------ Records supplied

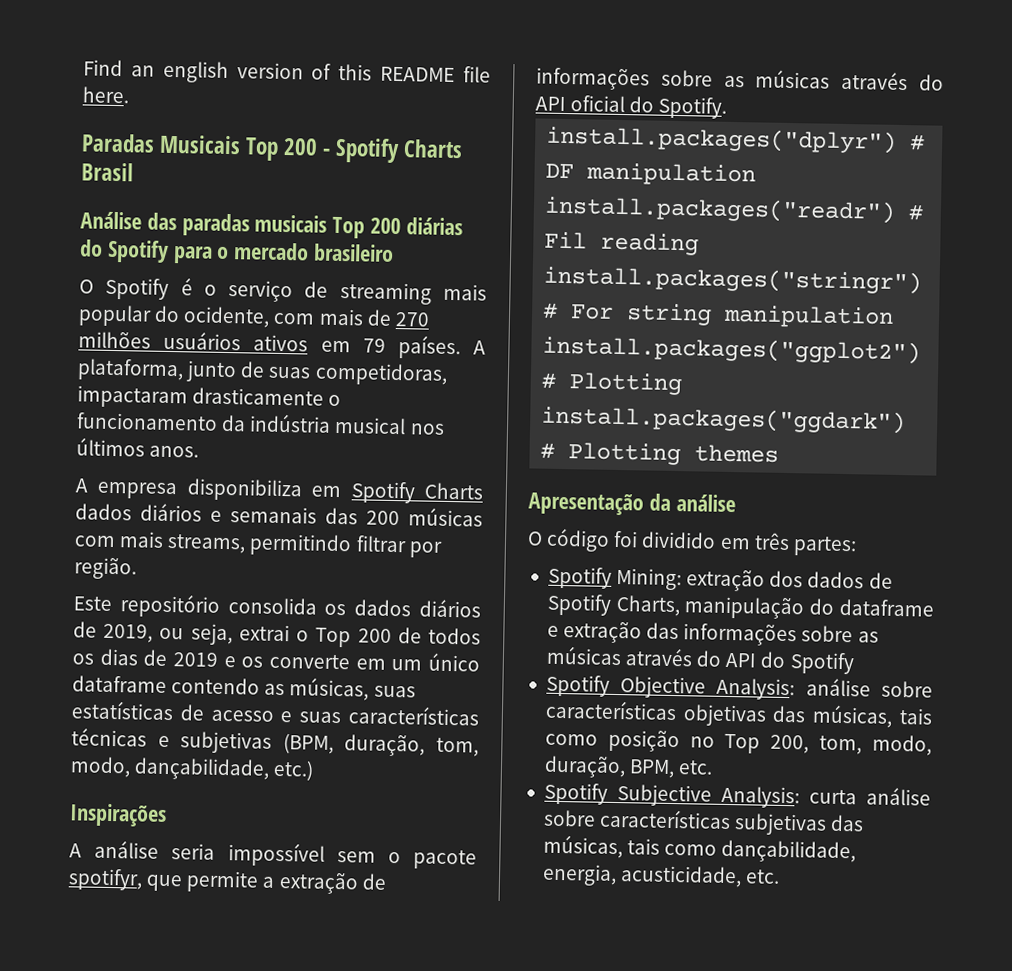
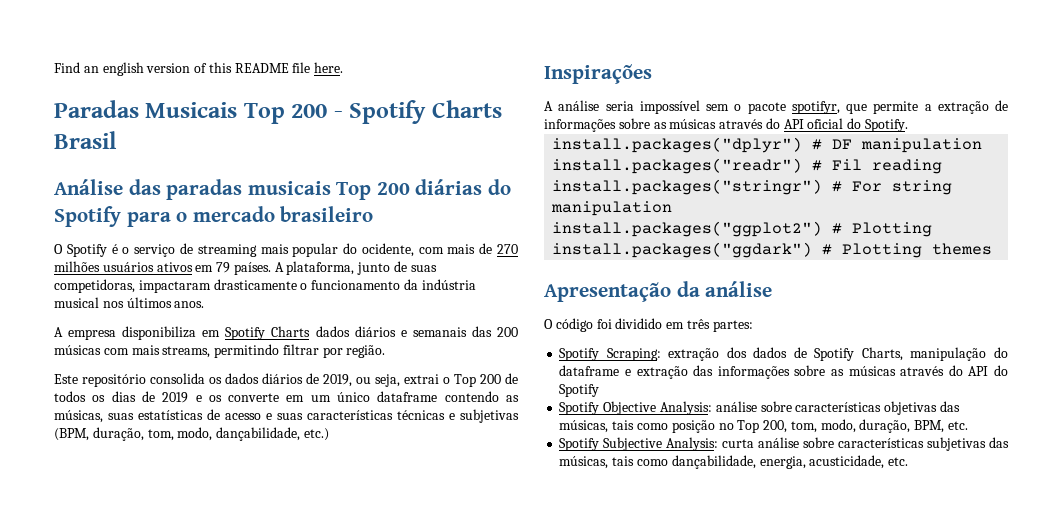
[616,567,683,591] Mining: -> [606,348,661,361] Scraping:

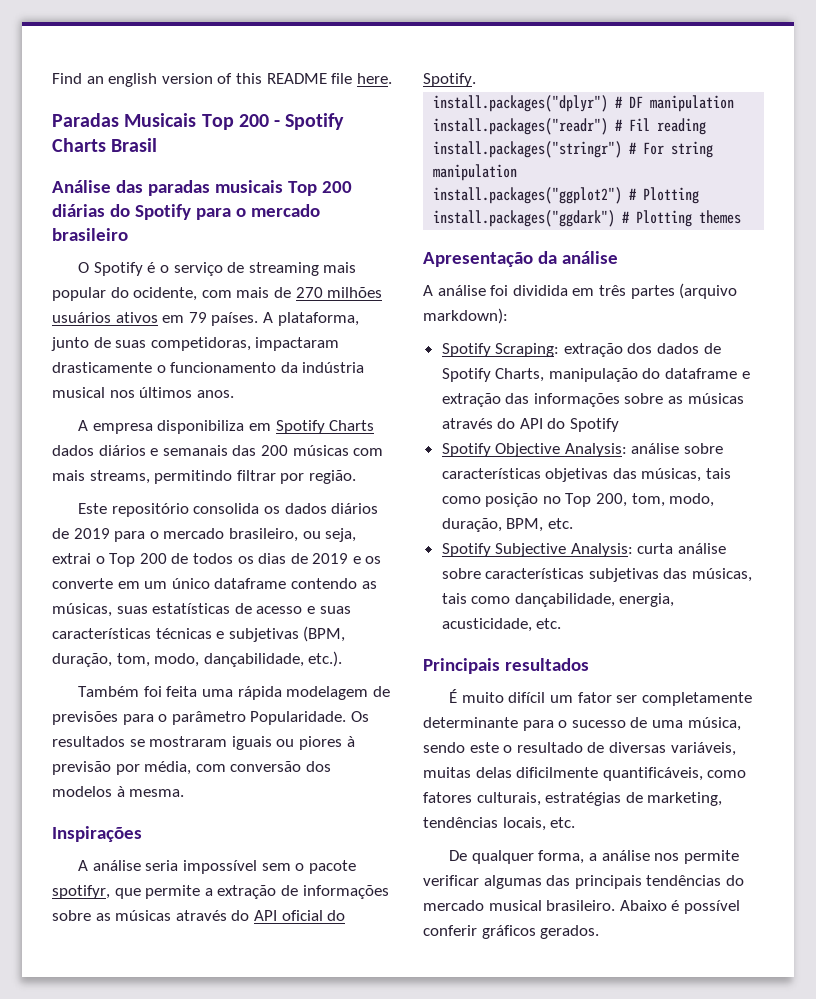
[323,374,352,387] 2019, -> [73,528,298,542] 2019 para o mercado brasileiro,
[303,428,329,441] etc.) -> [308,651,343,667] [78,686,390,700] [52,711,369,725] [52,736,355,750] [52,761,331,775] [52,786,185,797] etc.). // Também foi feita uma rápida modelagem de previsões para o parâmetro Popularidade. Os resultados se mostraram iguais ou piores à previsão por média, com conversão dos modelos à mesma.
[544,318,753,332] O código foi dividido em três partes: -> [423,283,738,299] [423,308,508,324] A análise foi dividida em três partes (arquivo markdown):
(909, 461) none -> [423,658,589,674] [449,689,752,706] [423,717,741,731] [423,742,736,756] [423,767,747,781] [423,792,723,806] [423,817,576,831] [449,850,739,864] [423,875,744,889] [423,900,740,914] [423,925,600,939] // Principais resultados // É muito difícil um fator ser completamente determinante para o sucesso de uma música, sendo este o resultado de diversas variáveis, muitas delas dificilmente quantificáveis, como fatores culturais, estratégias de marketing, tendências locais, etc. // De qualquer forma, a análise nos permite verificar algumas das principais tendências do mercado musical brasileiro. Abaixo é possível conferir gráficos gerados.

------------

### Assignment
Exact repeat, pictures omitted: give every line from the top of the records down to and including the line with "[544,318,753,332] O código".

### Response
[616,567,683,591] Mining: -> [606,348,661,361] Scraping:

[323,374,352,387] 2019, -> [73,528,298,542] 2019 para o mercado brasileiro,
[303,428,329,441] etc.) -> [308,651,343,667] [78,686,390,700] [52,711,369,725] [52,736,355,750] [52,761,331,775] [52,786,185,797] etc.). // Também foi feita uma rápida modelagem de previsões para o parâmetro Popularidade. Os resultados se mostraram iguais ou piores à previsão por média, com conversão dos modelos à mesma.
[544,318,753,332] O código foi dividido em três partes: -> [423,283,738,299] [423,308,508,324] A análise foi dividida em três partes (arquivo markdown):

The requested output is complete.